> [YOUR INSTRUCTIONS]
Say how many lines of the data contain "weight", and nothing more.

> [Saved data entries]
________________________________________
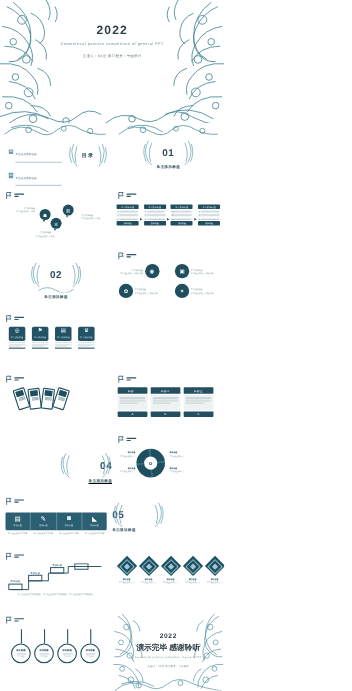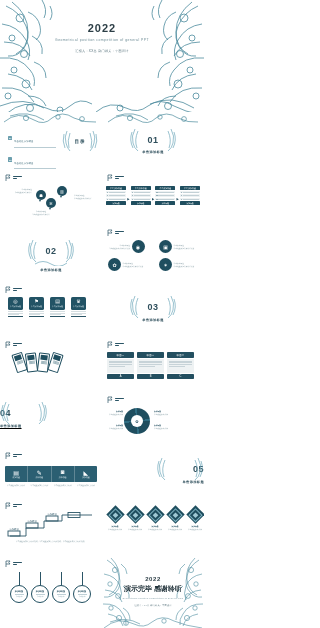--- a/index.html
+++ b/index.html
@@ -529,160 +529,138 @@
         <div class="ilines">
             <u></u>
             <u></u>
             <u class="s"></u>
           </div>
           <div class="iunder"></div>
       </div>
     </div>
   </div>
 
-  <div class="slide" style="left:102px;top:282px;width:102px;height:56px;">
-    <div style="position:absolute;left:0;right:0;top:14px;text-align:center;">
+
+  <div class="slide" style="left:0;top:338px;width:102px;height:56px;">
+    <div class="hdr" style="left:5px;top:3px;">
+      <svg width="6" height="7" viewBox="0 0 6 7">
+          <g fill="none" stroke="#2b5566" stroke-width="0.7">
+            <path d="M1 7 V1"></path>
+            <path d="M1 1 h4 l-1.2 1.6 L5 4 H1"></path>
+          </g>
+        </svg>
+      <span class="hdr-txt">
+          <span class="bar2"></span>
+          <span class="bar"></span>
+        </span>
+    </div>
+    <div style="position:absolute;left:14px;top:15px;display:flex;gap:1px;align-items:flex-start;">
+      <div class="phone" style="transform:rotate(-18deg);">
+          <div class="scr"></div>
+          <u></u>
+          <u></u>
+          <u></u>
+        </div>
+      <div class="phone" style="transform:rotate(-7deg);">
+          <div class="scr"></div>
+          <u></u>
+          <u></u>
+          <u></u>
+        </div>
+      <div class="phone" style="transform:rotate(7deg);">
+          <div class="scr"></div>
+          <u></u>
+          <u></u>
+          <u></u>
+        </div>
+      <div class="phone" style="transform:rotate(18deg);">
+          <div class="scr"></div>
+          <u></u>
+          <u></u>
+          <u></u>
+        </div>
+    </div>
+  </div>
+
+  <div class="slide" style="left:102px;top:338px;width:102px;height:56px;">
+    <div class="hdr" style="left:5px;top:3px;">
+      <svg width="6" height="7" viewBox="0 0 6 7">
+          <g fill="none" stroke="#2b5566" stroke-width="0.7">
+            <path d="M1 7 V1"></path>
+            <path d="M1 1 h4 l-1.2 1.6 L5 4 H1"></path>
+          </g>
+        </svg>
+      <span class="hdr-txt">
+          <span class="bar2"></span>
+          <span class="bar"></span>
+        </span>
+    </div>
+    <div style="position:absolute;left:5px;top:14px;display:flex;gap:3px;">
+      <div class="c3" style="width:27px;">
+        <div class="h">
+            <span>标题一</span>
+          </div>
+        <div class="b">
+            <u></u>
+            <u></u>
+            <u></u>
+            <u style="width:70%"></u>
+          </div>
+        <div class="f">
+            <span>A</span>
+          </div>
+      </div>
+      <div class="c3" style="width:27px;">
+        <div class="h">
+            <span>标题二</span>
+          </div>
+        <div class="b">
+            <u></u>
+            <u></u>
+            <u></u>
+            <u style="width:70%"></u>
+          </div>
+        <div class="f">
+            <span>B</span>
+          </div>
+      </div>
+      <div class="c3" style="width:27px;">
+        <div class="h">
+            <span>标题三</span>
+          </div>
+        <div class="b">
+            <u></u>
+            <u></u>
+            <u></u>
+            <u style="width:70%"></u>
+          </div>
+        <div class="f">
+            <span>C</span>
+          </div>
+      </div>
+    </div>
+  </div>
+
+  <div class="slide" style="left:0;top:394px;width:102px;height:52px;">
+    <div style="position:absolute;left:0;right:0;top:19px;text-align:right;text-decoration:underline;">
       <div style="position:relative;display:inline-block;width:48px;">
         <svg style="position:absolute;left:0;top:-3px;" width="12" height="24" viewBox="0 0 12 24">
           <g fill="none" stroke="#6fa8ba" stroke-width="0.7">
               <path d="M6 1 q-4 7 -2 14 q1 5 5 8"></path>
               <path d="M3 4 q-3 8 1 16"></path>
               <path d="M9 3 q-4 9 -1 17"></path>
             </g>
         </svg>
         <svg style="position:absolute;right:0;top:-3px;transform:scaleX(-1);" width="12" height="24" viewBox="0 0 12 24">
           <g fill="none" stroke="#6fa8ba" stroke-width="0.7">
               <path d="M6 1 q-4 7 -2 14 q1 5 5 8"></path>
               <path d="M3 4 q-3 8 1 16"></path>
               <path d="M9 3 q-4 9 -1 17"></path>
             </g>
         </svg>
-        <div class="sec-num" style="padding-top:4px;">03</div>
-      </div>
-      <div class="sec-cap" style="margin-top:4px;">单击添加标题</div>
-    </div>
-  </div>
-
-  <div class="slide" style="left:0;top:338px;width:102px;height:56px;">
-    <div class="hdr" style="left:5px;top:3px;">
-      <svg width="6" height="7" viewBox="0 0 6 7">
-          <g fill="none" stroke="#2b5566" stroke-width="0.7">
-            <path d="M1 7 V1"></path>
-            <path d="M1 1 h4 l-1.2 1.6 L5 4 H1"></path>
-          </g>
-        </svg>
-      <span class="hdr-txt">
-          <span class="bar2"></span>
-          <span class="bar"></span>
-        </span>
-    </div>
-    <div style="position:absolute;left:14px;top:15px;display:flex;gap:1px;align-items:flex-start;">
-      <div class="phone" style="transform:rotate(-18deg);">
-          <div class="scr"></div>
-          <u></u>
-          <u></u>
-          <u></u>
-        </div>
-      <div class="phone" style="transform:rotate(-7deg);">
-          <div class="scr"></div>
-          <u></u>
-          <u></u>
-          <u></u>
-        </div>
-      <div class="phone" style="transform:rotate(7deg);">
-          <div class="scr"></div>
-          <u></u>
-          <u></u>
-          <u></u>
-        </div>
-      <div class="phone" style="transform:rotate(18deg);">
-          <div class="scr"></div>
-          <u></u>
-          <u></u>
-          <u></u>
-        </div>
-    </div>
-  </div>
-
-  <div class="slide" style="left:102px;top:338px;width:102px;height:56px;">
-    <div class="hdr" style="left:5px;top:3px;">
-      <svg width="6" height="7" viewBox="0 0 6 7">
-          <g fill="none" stroke="#2b5566" stroke-width="0.7">
-            <path d="M1 7 V1"></path>
-            <path d="M1 1 h4 l-1.2 1.6 L5 4 H1"></path>
-          </g>
-        </svg>
-      <span class="hdr-txt">
-          <span class="bar2"></span>
-          <span class="bar"></span>
-        </span>
-    </div>
-    <div style="position:absolute;left:5px;top:14px;display:flex;gap:3px;">
-      <div class="c3" style="width:27px;">
-        <div class="h">
-            <span>标题一</span>
-          </div>
-        <div class="b">
-            <u></u>
-            <u></u>
-            <u></u>
-            <u style="width:70%"></u>
-          </div>
-        <div class="f">
-            <span>A</span>
-          </div>
-      </div>
-      <div class="c3" style="width:27px;">
-        <div class="h">
-            <span>标题二</span>
-          </div>
-        <div class="b">
-            <u></u>
-            <u></u>
-            <u></u>
-            <u style="width:70%"></u>
-          </div>
-        <div class="f">
-            <span>B</span>
-          </div>
-      </div>
-      <div class="c3" style="width:27px;">
-        <div class="h">
-            <span>标题三</span>
-          </div>
-        <div class="b">
-            <u></u>
-            <u></u>
-            <u></u>
-            <u style="width:70%"></u>
-          </div>
-        <div class="f">
-            <span>C</span>
-          </div>
-      </div>
-    </div>
-  </div>
-
-  <div class="slide" style="left:0;top:394px;width:102px;height:52px;">
-    <div style="position:absolute;left:0;right:0;top:8px;text-align:left;text-decoration:underline;">
-      <div style="position:relative;display:inline-block;width:48px;">
-        <svg style="position:absolute;left:0;top:-3px;" width="12" height="24" viewBox="0 0 12 24">
-          <g fill="none" stroke="#6fa8ba" stroke-width="0.7">
-              <path d="M6 1 q-4 7 -2 14 q1 5 5 8"></path>
-              <path d="M3 4 q-3 8 1 16"></path>
-              <path d="M9 3 q-4 9 -1 17"></path>
-            </g>
-        </svg>
-        <svg style="position:absolute;right:0;top:-3px;transform:scaleX(-1);" width="12" height="24" viewBox="0 0 12 24">
-          <g fill="none" stroke="#6fa8ba" stroke-width="0.7">
-              <path d="M6 1 q-4 7 -2 14 q1 5 5 8"></path>
-              <path d="M3 4 q-3 8 1 16"></path>
-              <path d="M9 3 q-4 9 -1 17"></path>
-            </g>
-        </svg>
         <div class="sec-num" style="padding-top:4px;">04</div>
       </div>
       <div class="sec-cap" style="margin-top:4px;">单击添加标题</div>
     </div>
   </div>
 
   <div class="slide" style="left:102px;top:394px;width:102px;height:52px;">
     <div class="hdr" style="left:5px;top:2px;">
       <svg width="6" height="7" viewBox="0 0 6 7">
           <g fill="none" stroke="#2b5566" stroke-width="0.7">
@@ -749,21 +727,21 @@
     </div>
     <div style="position:absolute;left:5px;top:38px;width:92px;display:flex;gap:1.5px;">
       <div style="flex:1;" class="capt">单击此处添加文字内容</div>
       <div style="flex:1;" class="capt">单击此处添加文字内容</div>
       <div style="flex:1;" class="capt">单击此处添加文字内容</div>
       <div style="flex:1;" class="capt">单击此处添加文字内容</div>
     </div>
   </div>
 
   <div class="slide" style="left:102px;top:446px;width:102px;height:54px;">
-    <div style="position:absolute;left:0;right:0;top:12px;text-align:right;">
+    <div style="position:absolute;left:0;right:0;top:12px;text-align:left;">
       <div style="position:relative;display:inline-block;width:48px;">
         <svg style="position:absolute;left:0;top:-3px;" width="12" height="24" viewBox="0 0 12 24">
           <g fill="none" stroke="#6fa8ba" stroke-width="0.7">
               <path d="M6 1 q-4 7 -2 14 q1 5 5 8"></path>
               <path d="M3 4 q-3 8 1 16"></path>
               <path d="M9 3 q-4 9 -1 17"></path>
             </g>
         </svg>
         <svg style="position:absolute;right:0;top:-3px;transform:scaleX(-1);" width="12" height="24" viewBox="0 0 12 24">
           <g fill="none" stroke="#6fa8ba" stroke-width="0.7">

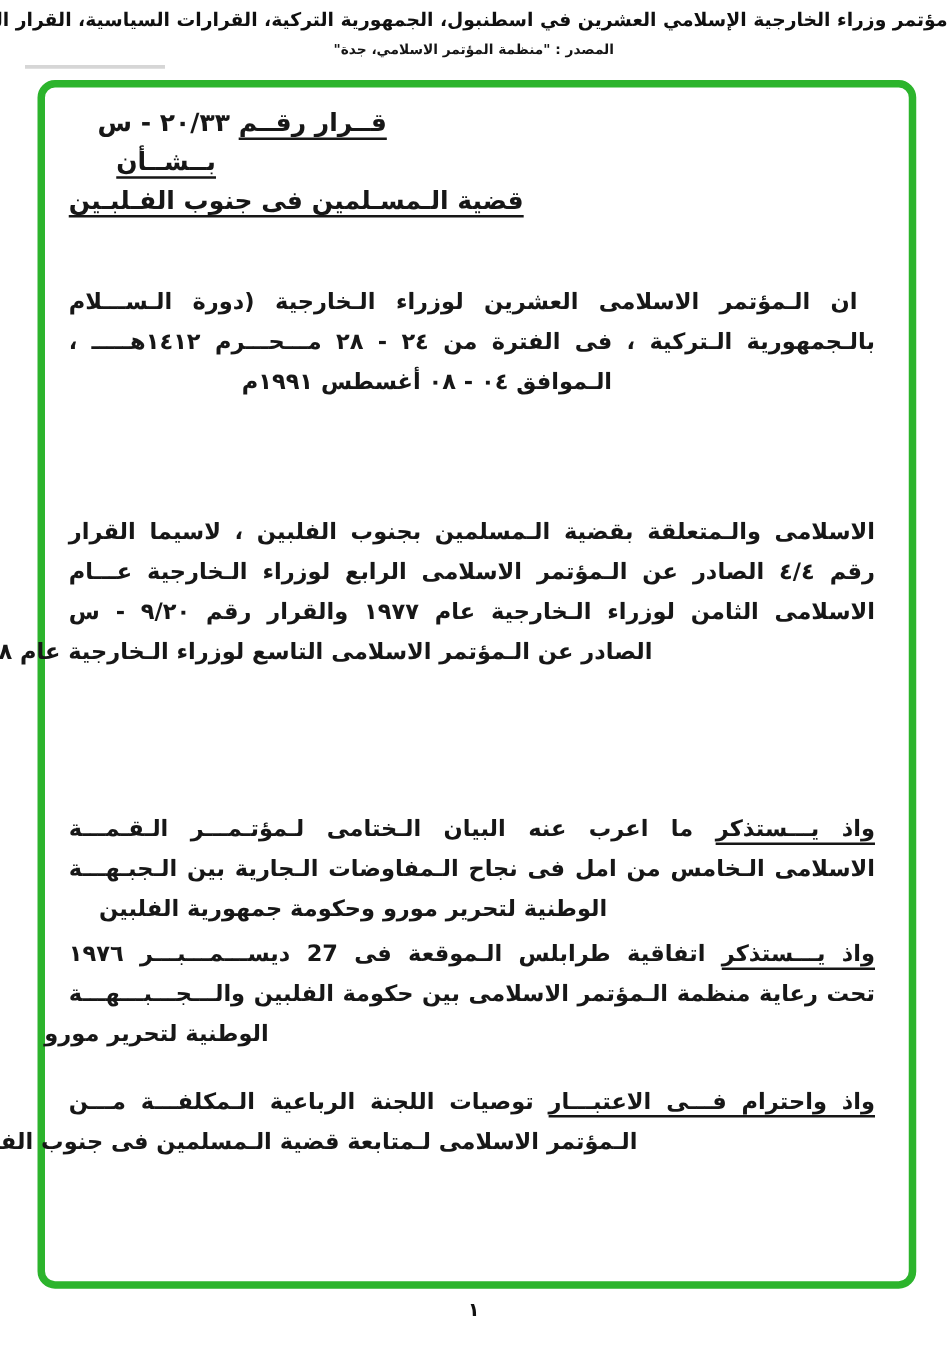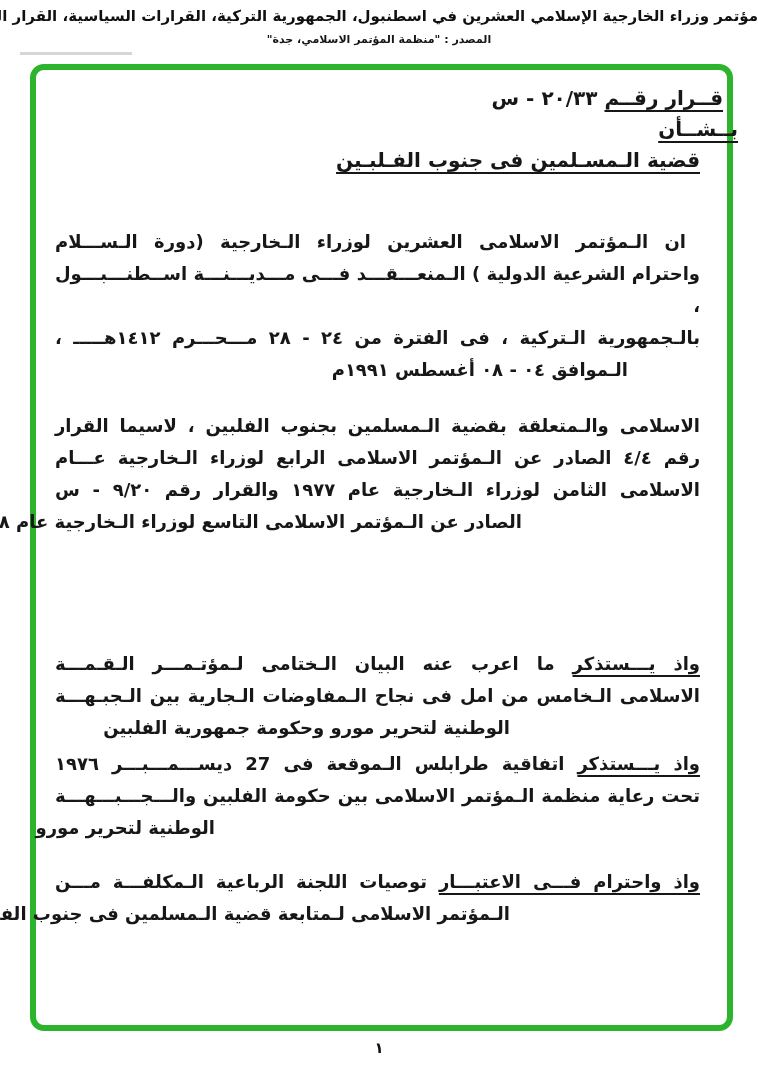--- a/index.html
+++ b/index.html
@@ -26,32 +26,32 @@
     position:absolute;left:30px;top:64px;width:691px;height:955px;
     border:6px solid #2cb42c;border-radius:14px;background:transparent;
   }
   
   .content{
     position:absolute;left:55px;top:0;width:645px;height:1078px;
     direction:rtl;
   }
   .titles{
     position:absolute;top:83px;left:0;width:100%;
-    text-align:right;font-size:20px;line-height:31px;
+    text-align:left;font-size:20px;line-height:31px;
   }
   .t1{transform:translateX(23px);}
   .t2{transform:translateX(38px);}
   u{text-decoration:underline;text-decoration-thickness:2px;text-underline-offset:5px;}
   .para{
     position:absolute;left:0;width:100%;
     font-size:18px;line-height:32px;
   }
   .ln{width:100%;box-sizing:border-box;}
   .jl{text-align:justify;text-align-last:justify;margin-left:16px;}
-  .el{text-align:right;white-space:nowrap;}
+  .el{text-align:center;white-space:nowrap;}
   .ind1{padding-right:14px;}
   .off72{padding-right:72px;}
   .off178{padding-right:178px;}
   .off190{padding-right:190px;}
   .off485{padding-right:485px;}
   .pagenum{
     position:absolute;top:1038px;left:0;width:758px;text-align:center;
     font-size:15px;line-height:20px;color:#111111;
   }
 </style>
@@ -69,21 +69,20 @@
   <div class="content">
 
     <div class="titles">
       <div class="t1"><u>قــرار رقــم</u><span> ٢٠/٣٣ - س</span></div>
       <div class="t2"><u>بــشــأن</u></div>
       <div class="t3"><u>قضية الـمسـلمين فى جنوب الفـلبـين</u></div>
     </div>
 
     <div class="para" style="top:226px">
       <div class="ln jl ind1">ان الـمؤتمر الاسلامى العشرين لوزراء الـخارجية (دورة الـســـلام</div>
-      <div class="ln jl">واحترام الشرعية الدولية ) الـمنعـــقـــد فـــى مـــديـــنـــة اســطنـــبـــول ،</div>
       <div class="ln jl">بالـجمهورية الـتركية ، فى الفترة من ٢٤ - ٢٨ مـــحـــرم ١٤١٢هـــــ ،</div>
       <div class="ln el off72">الـموافق ٠٤ - ٠٨ أغسطس ١٩٩١م</div>
     </div>
 
     <div class="para" style="top:410px">
       <div class="ln jl">الاسلامى والـمتعلقة بقضية الـمسلمين بجنوب الفلبين ، لاسيما القرار</div>
       <div class="ln jl">رقم ٤/٤ الصادر عن الـمؤتمر الاسلامى الرابع لوزراء الـخارجية عـــام</div>
       <div class="ln jl">الاسلامى الثامن لوزراء الـخارجية عام ١٩٧٧ والقرار رقم ٩/٢٠ - س</div>
       <div class="ln el off178">الصادر عن الـمؤتمر الاسلامى التاسع لوزراء الـخارجية عام ١٩٧٨</div>
     </div>

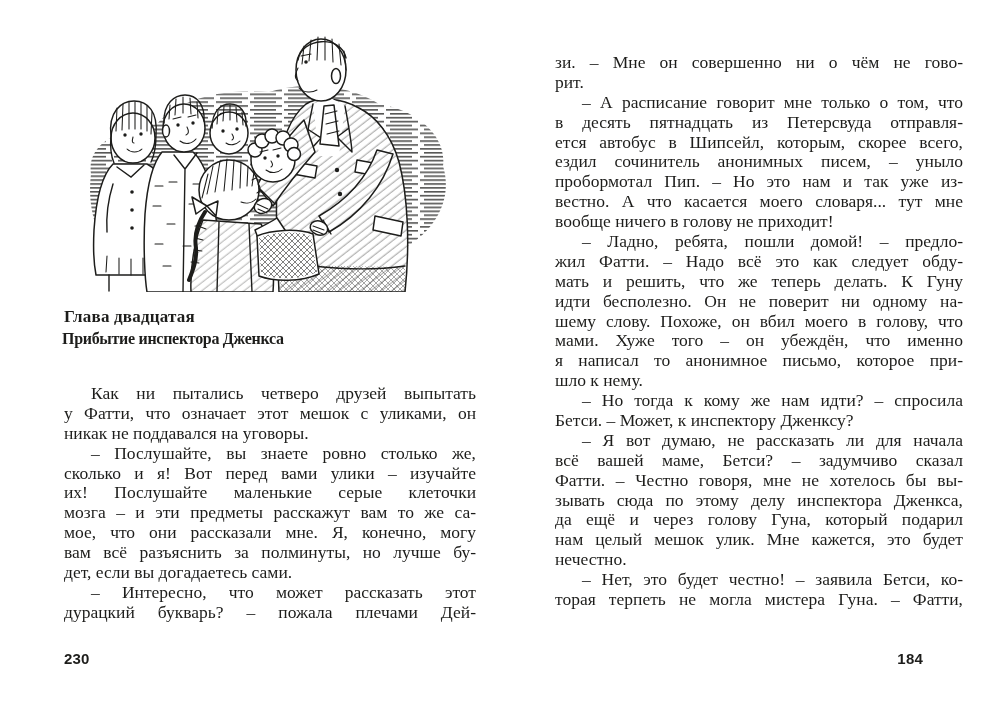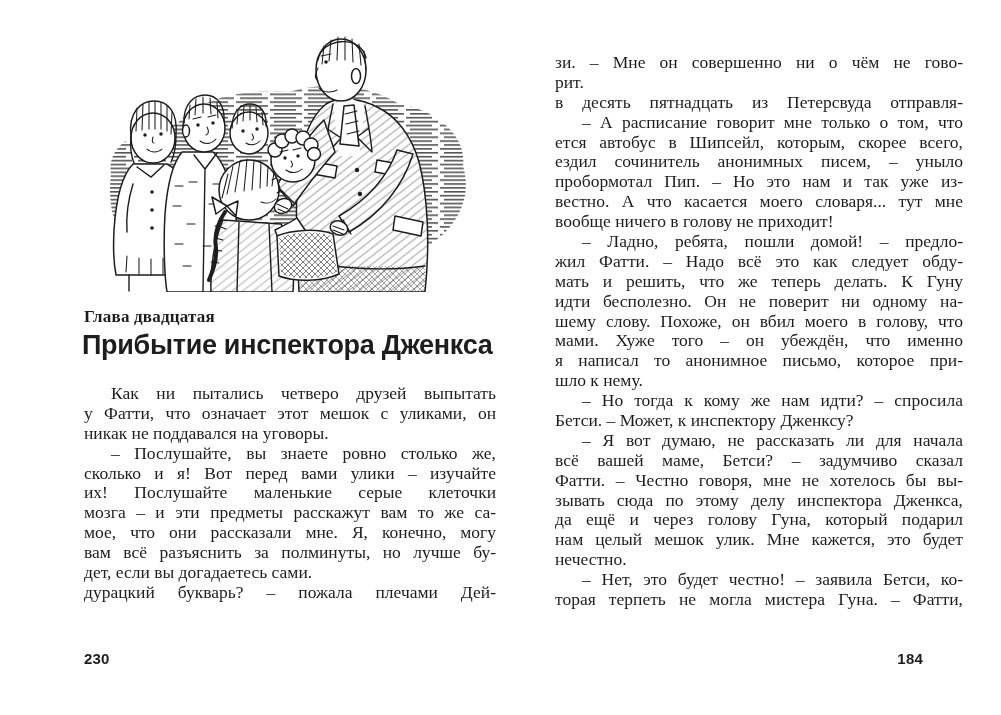--- a/index.html
+++ b/index.html
@@ -1,26 +1,26 @@
 <!DOCTYPE html>
 <html lang="ru"><head>
 <meta charset="utf-8">
 <title>Book spread</title>
 <style>
   html,body{margin:0;padding:0;background:#ffffff;}
   .spread{position:relative;width:1001px;height:715px;background:#ffffff;
           color:#1d1d1b;font-family:"Liberation Serif",serif;overflow:hidden;}
   .page{position:absolute;top:0;height:715px;}
-  .page.left{left:84px;width:412px;}
+  .page.left{left:64px;width:412px;}
   .page.right{left:555px;width:408px;}
   .illus{position:absolute;left:-3px;top:34px;width:392px;height:258px;}
   .chlabel{position:absolute;left:0;top:307px;font-size:17px;font-weight:bold;
            font-family:"Liberation Serif",serif;letter-spacing:.2px;}
-  .chtitle{position:absolute;left:-2px;top:330px;font-size:27px;font-weight:bold;
-           font-family:Liberation Sans, sans-serif;letter-spacing:-.3px;white-space:nowrap;}
+  .chtitle{position:absolute;left:-2px;top:330px;font-size:16px;font-weight:bold;
+           font-family:Liberation Serif, serif;letter-spacing:-.3px;white-space:nowrap;}
   .body{position:absolute;left:0;width:100%;}
   .page.left  .body{top:384px;}
   .page.right .body{top:53px;}
   .tline{font-size:17.5px;line-height:19.9px;height:19.9px;
          text-align:justify;text-align-last:justify;overflow:visible;white-space:normal;}
   .tline.end{text-align-last:left;}
   .tline.ind{padding-left:27px;}
   .pnum{position:absolute;top:650px;font-family:"Liberation Sans",sans-serif;
         font-weight:bold;font-size:15px;letter-spacing:.2px;text-align:right;}
   .pnum.pl{left:0;}
@@ -164,32 +164,33 @@
         <div class="tline ind">Как ни пытались четверо друзей выпытать</div>
         <div class="tline">у Фатти, что означает этот мешок с уликами, он</div>
         <div class="tline end">никак не поддавался на уговоры.</div>
         <div class="tline ind">– Послушайте, вы знаете ровно столько же,</div>
         <div class="tline">сколько и я! Вот перед вами улики – изучайте</div>
         <div class="tline">их! Послушайте маленькие серые клеточки</div>
         <div class="tline">мозга – и эти предметы расскажут вам то же са-</div>
         <div class="tline">мое, что они рассказали мне. Я, конечно, могу</div>
         <div class="tline">вам всё разъяснить за полминуты, но лучше бу-</div>
         <div class="tline end">дет, если вы догадаетесь сами.</div>
+        <div class="tline ind">– Интересно, что может рассказать этот</div>
         <div class="tline">дурацкий букварь? – пожала плечами Дей-</div>
       </div>
 
     <div class="pnum pl">230</div>
   </div>
 
   <div class="page right">
     <div class="body">
         <div class="tline">зи. – Мне он совершенно ни о чём не гово-</div>
         <div class="tline end">рит.</div>
+        <div class="tline ind">– А расписание говорит мне только о том, что</div>
         <div class="tline">в десять пятнадцать из Петерсвуда отправля-</div>
-        <div class="tline ind">– А расписание говорит мне только о том, что</div>
         <div class="tline">ется автобус в Шипсейл, которым, скорее всего,</div>
         <div class="tline">ездил сочинитель анонимных писем, – уныло</div>
         <div class="tline">пробормотал Пип. – Но это нам и так уже из-</div>
         <div class="tline">вестно. А что касается моего словаря... тут мне</div>
         <div class="tline end">вообще ничего в голову не приходит!</div>
         <div class="tline ind">– Ладно, ребята, пошли домой! – предло-</div>
         <div class="tline">жил Фатти. – Надо всё это как следует обду-</div>
         <div class="tline">мать и решить, что же теперь делать. К Гуну</div>
         <div class="tline">идти бесполезно. Он не поверит ни одному на-</div>
         <div class="tline">шему слову. Похоже, он вбил моего в голову, что</div>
________________________________________
> [RESULT FOR THIS TASK]
4